The first step is understanding what you owe. To start, make a master list of all your monthly credit card and loan statements. For each bill, include:
- The creditor’s name
- The total amount you owe on that bill
- The minimum required monthly payment
- The interest rate (also known as APR)
- The payment due date
Add up all your monthly expenses: rent, car, food, utilities, health insurance and the minimum payments on your debts; as well as regular spending on things such as entertainment and clothing. Subtract that figure from your monthly after-tax income. The remaining amount is what you could put toward debt repayment each month—though you may also want to save some.

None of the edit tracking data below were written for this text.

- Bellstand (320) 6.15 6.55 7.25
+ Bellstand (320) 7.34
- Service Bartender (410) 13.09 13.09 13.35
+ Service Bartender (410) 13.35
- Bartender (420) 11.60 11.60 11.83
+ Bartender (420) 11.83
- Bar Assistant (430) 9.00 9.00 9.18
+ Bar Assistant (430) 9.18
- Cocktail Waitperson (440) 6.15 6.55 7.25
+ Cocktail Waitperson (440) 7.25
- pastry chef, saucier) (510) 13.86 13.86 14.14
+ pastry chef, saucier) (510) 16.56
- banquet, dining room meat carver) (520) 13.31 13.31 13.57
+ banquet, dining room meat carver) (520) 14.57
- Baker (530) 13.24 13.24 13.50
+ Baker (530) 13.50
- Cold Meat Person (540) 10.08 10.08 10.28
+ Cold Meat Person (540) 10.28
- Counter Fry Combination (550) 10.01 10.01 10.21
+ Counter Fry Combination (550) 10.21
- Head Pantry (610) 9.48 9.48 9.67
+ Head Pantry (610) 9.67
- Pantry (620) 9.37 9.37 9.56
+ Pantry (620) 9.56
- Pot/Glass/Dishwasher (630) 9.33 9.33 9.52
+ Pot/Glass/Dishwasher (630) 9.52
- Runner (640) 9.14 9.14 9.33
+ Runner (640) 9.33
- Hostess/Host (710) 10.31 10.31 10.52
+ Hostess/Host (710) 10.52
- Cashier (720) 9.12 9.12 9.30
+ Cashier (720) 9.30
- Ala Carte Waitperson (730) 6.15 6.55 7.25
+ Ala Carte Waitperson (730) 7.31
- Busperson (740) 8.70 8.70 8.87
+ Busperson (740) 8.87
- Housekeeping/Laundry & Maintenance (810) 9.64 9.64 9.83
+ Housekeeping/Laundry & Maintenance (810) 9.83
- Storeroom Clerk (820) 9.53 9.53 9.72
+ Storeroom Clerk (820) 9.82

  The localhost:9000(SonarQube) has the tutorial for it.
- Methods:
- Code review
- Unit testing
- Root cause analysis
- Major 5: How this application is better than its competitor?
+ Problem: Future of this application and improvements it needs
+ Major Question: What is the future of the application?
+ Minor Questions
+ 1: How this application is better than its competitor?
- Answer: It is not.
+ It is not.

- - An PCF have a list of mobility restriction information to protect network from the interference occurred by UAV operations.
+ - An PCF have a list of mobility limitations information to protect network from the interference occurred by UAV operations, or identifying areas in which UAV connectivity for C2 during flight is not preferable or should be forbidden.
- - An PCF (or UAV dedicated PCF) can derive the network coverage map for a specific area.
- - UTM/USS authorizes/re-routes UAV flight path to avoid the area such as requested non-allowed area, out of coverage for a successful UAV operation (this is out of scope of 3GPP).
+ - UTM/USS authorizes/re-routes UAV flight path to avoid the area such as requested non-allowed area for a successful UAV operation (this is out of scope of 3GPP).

Call your lenders and explain your situation. They may be willing to lower your interest rate temporarily or waive late fees. You may also be able to lower your interest rate by transferring some high-interest credit card debt onto a new credit card with a lower rate (though that’s not a long-term solution).
Pay the monthly minimum on each debt. The exception: your target bill. Put more money toward this one to pay it down faster. Once you pay off that bill, choose another to pay down aggressively. Your monthly debt repayment total shouldn’t change, even when you eliminate bills. This way you gain momentum as you go, putting more and more money toward each remaining bill.
You can use your annual tax refund or holiday bonus to pay down debt. Look for small ways to save money every day, such as riding your bike to work, or eating in instead of dining out. Another way to make a dent quickly is to sell unused or unnecessary belongings—maybe downgrading your car to a more affordable model with lower monthly payments.
As you start to escape debt, it can be tempting to reward yourself by splurging on a new smartphone or an expensive dinner. But just a few purchases can erase all your hard work. Instead buy things with cash or your debit card, and think long and hard before taking on any new debt.